Apabila diberikan vaksin DTPa maka interval mengikuti rekomendasi vaksin
tersebut yaitu usia 2,4, dan 6 bulan. Untuk usia lebih dari 7 bulan diberikan
vaksin Td atau Tdap. Untuk DTP 6 dapat diberikan Td/Tdap pada usia 10-12
tahun dan booster Td diberikan setiap 10 tahun.
• Vaksin pneumokokus (PCV). Apabila diberikan pada usia 7-12 bulan, PCV
diberikan 2 kali dengan interval 2 bulan; dan pada usia lebih dari 1 tahun
diberikan 1 kali. Keduanya perlu booster pada usia lebih dari 12 bulan atau
minimal 2 bulan setelah dosis terakhir. Pada anak usia di atas 2 tahun PCV
diberikan cukup satu kali.
• Vaksin rotavirus. Vaksin rotavirus monovalen diberikan 2 kali, dosis pertama
diberikan usia 6-14 minggu (dosis pertama tidak diberikan pada usia ≥ 15
minggu), dosis ke-2 diberikan dengan interval minimal 4 minggu. Batas akhir
pemberian pada usia 24 minggu. Vaksin rotavirus pentavalen diberikan 3 kali,
dosis pertama diberikan usia 6-14 minggu (dosis pertama tidak diberikan pada
usia ≥ 15 minggu), dosis kedua dan ketiga diberikan dengan interval 4-10
minggu. Batas akhir pemberian pada usia 32 minggu.
• Vaksin influenza. Vaksin influenza diberikan pada usia lebih dari 6 bulan,
diulang setiap tahun. Untuk imunisasi pertama kali (primary immunization)
pada anak usia kurang dari 9 tahun diberi dua kali dengan interval minimal 4
minggu.
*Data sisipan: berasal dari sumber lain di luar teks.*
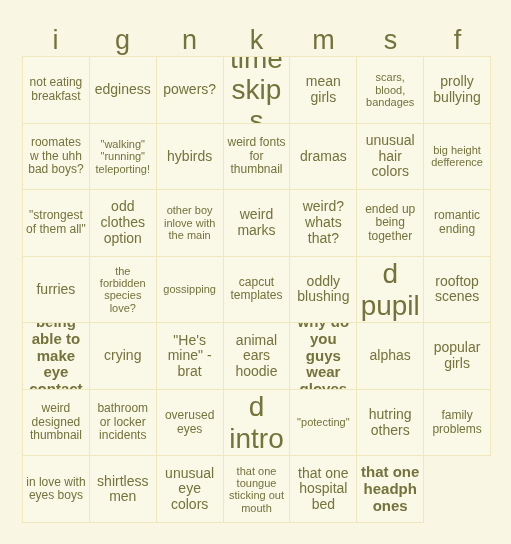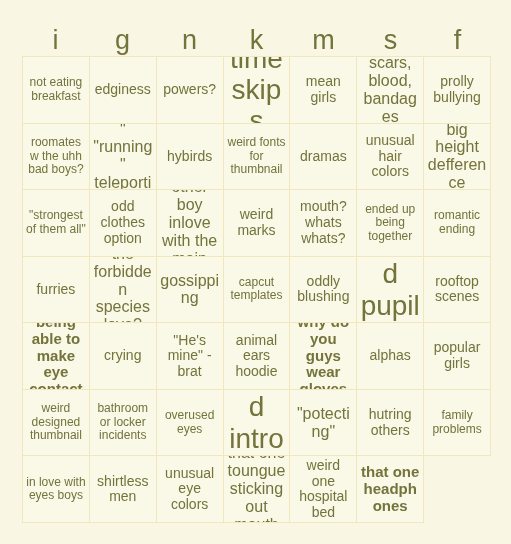--- a/index.html
+++ b/index.html
@@ -69,21 +69,21 @@
     line-height: 1.12;
     width: 100%;
     word-wrap: break-word;
     display: block;
   }
   
   .fs-xl { font-size: 28px; }
   .fs-lg { font-size: 14px; }
   .fs-md { font-size: 14px; }
   .fs-sm { font-size: 12px; }
-  .fs-xs { font-size: 16px; }
+  .fs-xs { font-size: 11px; }
   .fs-xxs { font-size: 15px; font-weight: bold; }
 </style>
 </head>
 <body>
 
 <div id="board-wrap">
 
   <div id="bingo-header">
     <div class="header-letter">i</div>
     <div class="header-letter">g</div>
@@ -143,21 +143,21 @@
       <div class="cell">
         <span class="cell-text fs-md">odd clothes option</span>
       </div>
       <div class="cell">
         <span class="cell-text fs-xs">other boy inlove with the main</span>
       </div>
       <div class="cell">
         <span class="cell-text fs-lg">weird marks</span>
       </div>
       <div class="cell">
-        <span class="cell-text fs-md">mouth? whats whats?</span>
+        <span class="cell-text fs-md">weird? whats that?</span>
       </div>
       <div class="cell">
         <span class="cell-text fs-sm">ended up being together</span>
       </div>
       <div class="cell">
         <span class="cell-text fs-sm">romantic ending</span>
       </div>
       <div class="cell">
         <span class="cell-text fs-lg">furries</span>
       </div>
@@ -227,20 +227,20 @@
       <div class="cell">
         <span class="cell-text fs-md">shirtless men</span>
       </div>
       <div class="cell">
         <span class="cell-text fs-md">unusual eye colors</span>
       </div>
       <div class="cell">
         <span class="cell-text fs-xs">that one toungue sticking out mouth</span>
       </div>
       <div class="cell">
-        <span class="cell-text fs-md">weird one hospital bed</span>
+        <span class="cell-text fs-md">that one hospital bed</span>
       </div>
       <div class="cell">
         <span class="cell-text fs-xxs">that one headphones</span>
       </div>
     </div>
 
 </div>
 
 </body></html>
Untuk anak 6-36 bulan, dosis 0,25 mL. Untuk anak usia 36 bulan atau
lebih, dosis 0,5 mL.
• Vaksin campak. Vaksin campak kedua (18 bulan) tidak perlu diberikan
apabila sudah mendapatkan MMR.
• Vaksin MMR/MR. Apabila sudah mendapatkan vaksin campak pada usia 9
bulan, maka vaksin MMR/MR diberikan pada usia 15 bulan (minimal interval 6
bulan). Apabila pada usia 12 bulan belum mendapatkan vaksin campak, maka
dapat diberikan vaksin MMR/MR.
• Vaksin varisela. Vaksin varisela diberikan setelah usia 12 bulan, terbaik pada
usia sebelum masuk sekolah dasar. Apabila diberikan pada usia lebih dari 13
tahun, perlu 2 dosis dengan interval minimal 4 minggu.
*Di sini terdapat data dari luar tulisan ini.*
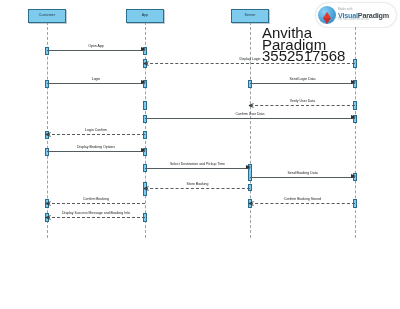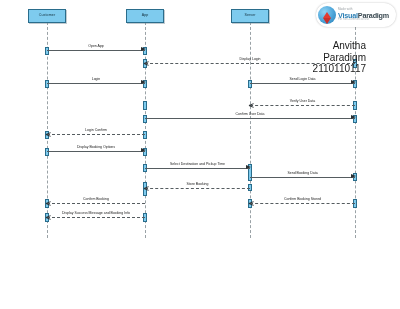--- a/index.html
+++ b/index.html
@@ -114,24 +114,24 @@
     border-top: 1px solid #2b3134;
     transform-origin: left center;
   }
   .arrow-l-open:before { transform: rotate(-22deg); }
   .arrow-l-open:after  { transform: rotate(22deg); }
 
   
   #name-block {
     position: absolute;
     left: 262px;
-    top: 40px;
+    top: 27px;
     width: 104px;
-    text-align: right;
-    font-size: 10px;
+    text-align: left;
+    font-size: 15px;
     line-height: 11.5px;
     color: #1a1a1a;
   }
 
   
   #watermark {
     position: absolute;
     left: 316px;
     top: 3px;
     width: 80px;
@@ -313,21 +313,21 @@
         <span class="actor-label">App</span>
       </div>
       <div class="actor-box" style="left: 231px; top: 9px;">
         <span class="actor-label">Server</span>
       </div>
     </div>
 
   <div id="name-block">
     <div>Anvitha</div>
     <div>Paradigm</div>
-    <div>2110110117</div>
+    <div>3552517568</div>
   </div>
 
   <div id="watermark">
     <div id="wm-badge">
       <div class="gem"></div>
     </div>
     <div id="wm-text">
       <div id="wm-top">Made with</div>
       <div id="wm-main"><span class="vp-accent">Visual</span><span>Paradigm</span></div>
       <div id="wm-bottom">For non-commercial use</div>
• Vaksin human papilloma virus (HPV). Vaksin HPV diberikan mulai usia 10
tahun. Vaksin HPV bivalen diberikan tiga kali dengan jadwal 0, 1, 6 bulan;
vaksin HPV tetravalent dengan jadwal 0,2,6 bulan. Apabila diberikan pada
remaja usia 10-13 tahun, pemberian cukup 2 dosis dengan interval 6-12
bulan; respons antibodi setara dengan 3 dosis.
• Vaksin Japanese encephalitis (JE). Vaksin JE diberikan mulai usia 12 bulan pada
daerah endemis atau turis yang akan bepergian ke daerah endemis tersebut.
Untuk perlindungan jangka panjang dapat diberikan booster 1-2 tahun
berikutnya.
• Vaksin dengue. Diberikan pada usia 9-16 tahun dengan jadwal 0,6, dan 12 bulan.